I know these guys were mining copper and gold, not coal, and that work conditions have probably improved a little, but I'm sure it's still extremely hard work, and before this happened, these guys were "nobodys", just busting their tails to support their families.  Now, after enduring hell for over 3 months, they emerge to find themselves thrust into the world spotlight, being welcomed to the surface by their country's President and Vice President!  That's another potential tangent that I won't veer onto, but what a surreal experience it must be.  I also won't veer onto the conundrum that is our industrial/consumerist society, of which I, admittedly, am a part, that drives such mining operations. 

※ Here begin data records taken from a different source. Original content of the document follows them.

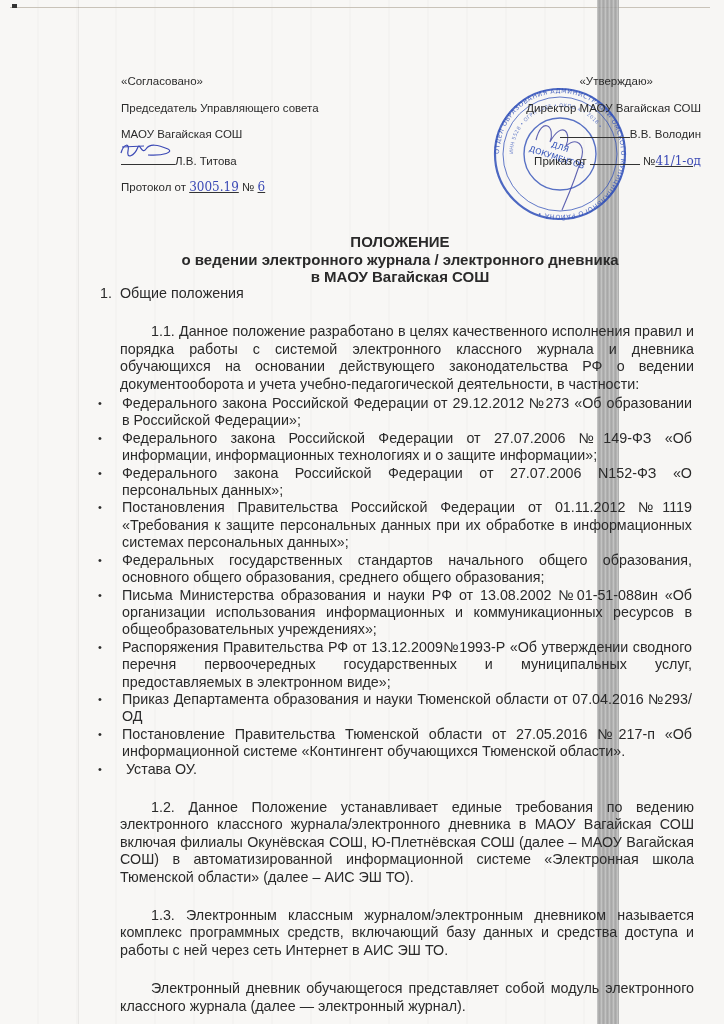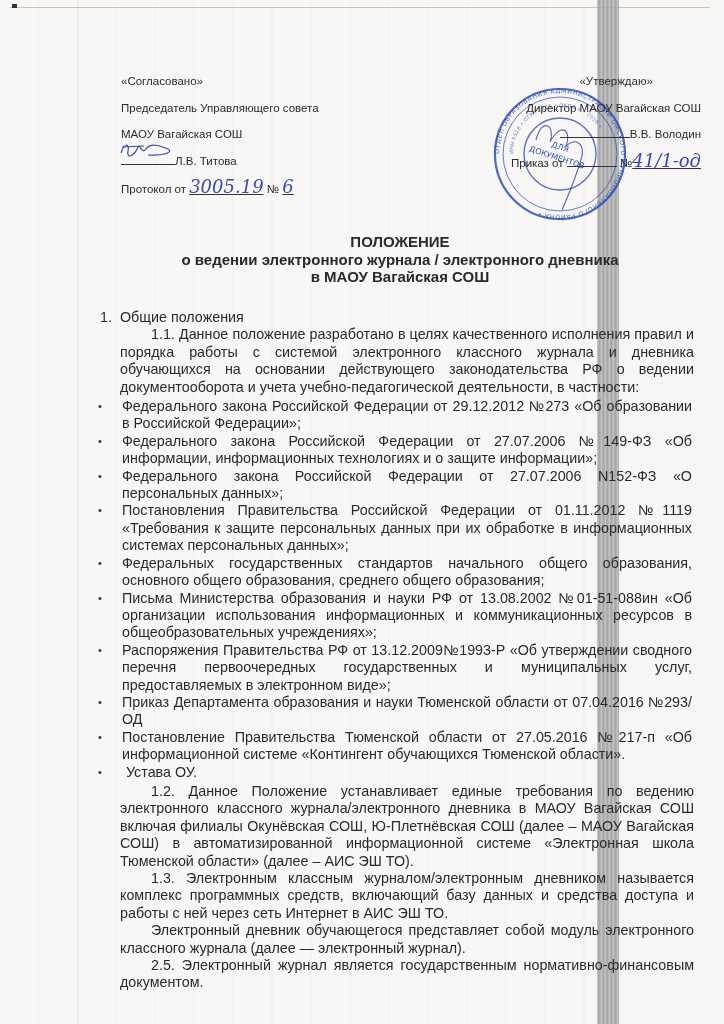--- a/index.html
+++ b/index.html
@@ -31,22 +31,22 @@
   .left-line {
     position: absolute; left: 78px; top: 0; width: 1px; height: 1024px; background: rgba(0,0,0,0.06);
   }
 
   
   .hdr { position: absolute; font-size: 11.5px; line-height: 14px; color: #2b2b2b; }
   .hdr-left { left: 121px; top: 74px; }
   .hdr-left div, .hdr-right div { height: 26.5px; white-space: nowrap; }
   .hdr-right { left: 501px; top: 74px; width: 200px; text-align: right; }
   .hw {
-    font-family: "DejaVu Serif", serif; font-style: italic; color: #3b49b5;
-    font-size: 18px; text-decoration: underline; text-decoration-color: #333;
+    font-family: "DejaVu Serif", serif; color: #3b49b5;
+    font-size: 12px; text-decoration: underline; text-decoration-color: #333;
   }
   .underline-blank {
     display: inline-block; border-bottom: 1px solid #333; vertical-align: baseline;
   }
   .sig-left {
     position: absolute; left: 118px; top: 141px; width: 58px; height: 18px;
   }
 
   
   .stamp {
@@ -58,23 +58,23 @@
   .title { position: absolute; left: 100px; width: 600px; text-align: center; font-weight: bold; color: #2a2a2a; }
   .t1 { top: 233px; font-size: 15px; }
   .t2 { top: 251px; font-size: 15px; }
   .t3 { top: 268px; font-size: 15px; }
 
   
   .body-text {
     position: absolute; left: 120px; top: 285px; width: 574px;
     font-size: 14.3px; line-height: 17.4px; color: #2a2a2a;
   }
-  .sec-head { margin-left: -20px; margin-top: 24px; }
+  .sec-head { margin-left: -20px; }
   .sec-head .num { display: inline-block; width: 20px; }
-  .para { text-align: justify; text-indent: 31px; }
+  .para { text-align: justify; text-indent: 31px; margin-top: 21px; }
   ul.bullets { margin: 2px; padding: 0; list-style: none; }
   ul.bullets li { position: relative; text-align: justify; }
   ul.bullets li::before {
     content: "•"; position: absolute; left: -24px; top: 0; font-size: 11px;
   }
 </style>
 </head>
 <body>
 
 <div class="page">

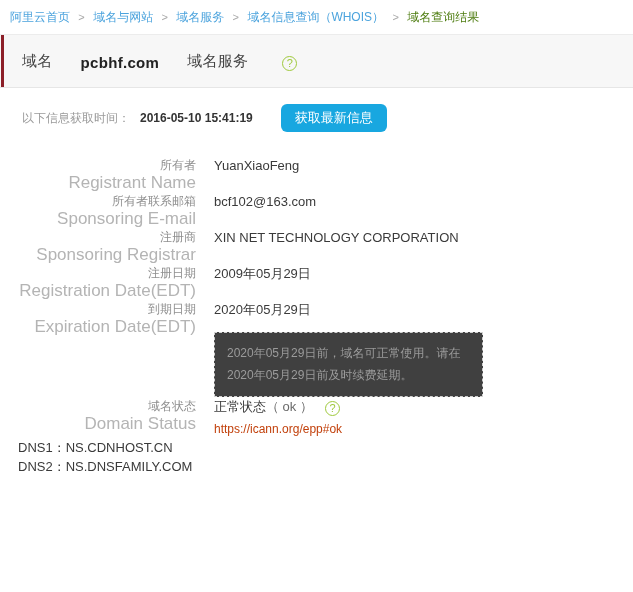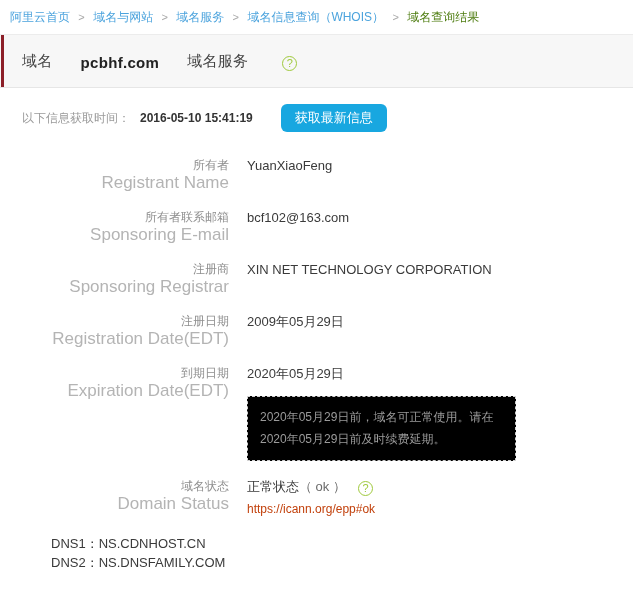--- a/index.html
+++ b/index.html
@@ -115,27 +115,26 @@
     padding: 7px 14px 8px;
     cursor: pointer;
     font-family: "Liberation Sans", "DejaVu Sans", sans-serif;
     line-height: 1;
   }
 
   
   .info-table {
     margin-top: 24px;
     width: 501px;
-    padding-left: 33px;
   }
   .info-row {
     display: flex;
     align-items: flex-start;
   }
-  .info-row + .info-row { margin-top: 16px; }
+  .info-row + .info-row { }
 
   .label-cell {
     width: 196px;
     min-width: 196px;
     text-align: right;
     padding-right: 0;
     color: #9c9c9c;
     line-height: 18px;
   }
   .label-cn {
@@ -155,21 +154,21 @@
     line-height: 19px;
     flex: 1;
   }
   .value-cell .v-line { display: block; }
 
   
   .notice-box {
     margin-top: 13px;
     margin-right: 18px;
     border: 1px dashed #d2d2d2;
-    background: #000000;
+    background: #404040;
     color: #9b9b9b;
     font-size: 12px;
     line-height: 22px;
     padding: 9px 12px 10px;
     max-width: 381px;
   }
 
   
   .status-line {
     display: flex;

The other thing, silly enough, that sent another wave of tears down my face, is that the 13-foot rescue capsule, used to travel the 2,041 feet down the carefully crafted escape shaft and bring each of these 33 men to safety, one by one, is named Phoenix.  Just perfect.  And I was 33 when I brought this beautiful boy named Phoenix into the world.  (And 13 when I met his papa.  Yes, I have a bit of a thing with numbers...)

Miner Osman Araya arrives as the sixth miner to be hoisted to the surface in Copiapo October 13, 2010. Chile's 33 trapped miners are set to travel nearly half a mile through solid rock in a shaft just wider than a man's shoulders on Tuesday night, as their two month ordeal after a cave-in draws to an end.
REUTERS/Ivan Alvarado (CHILE - Tags: DISASTER BUSINESS)
It's nice to see a story of hope and solidarity, and miracle even, amongst the barrage of hateful happenings of late.  I hope that through last night the rescue operations have proceeded smoothly, and I send love and healing to the men who survived this amazing ordeal.  I'm sure their lives will never be the same.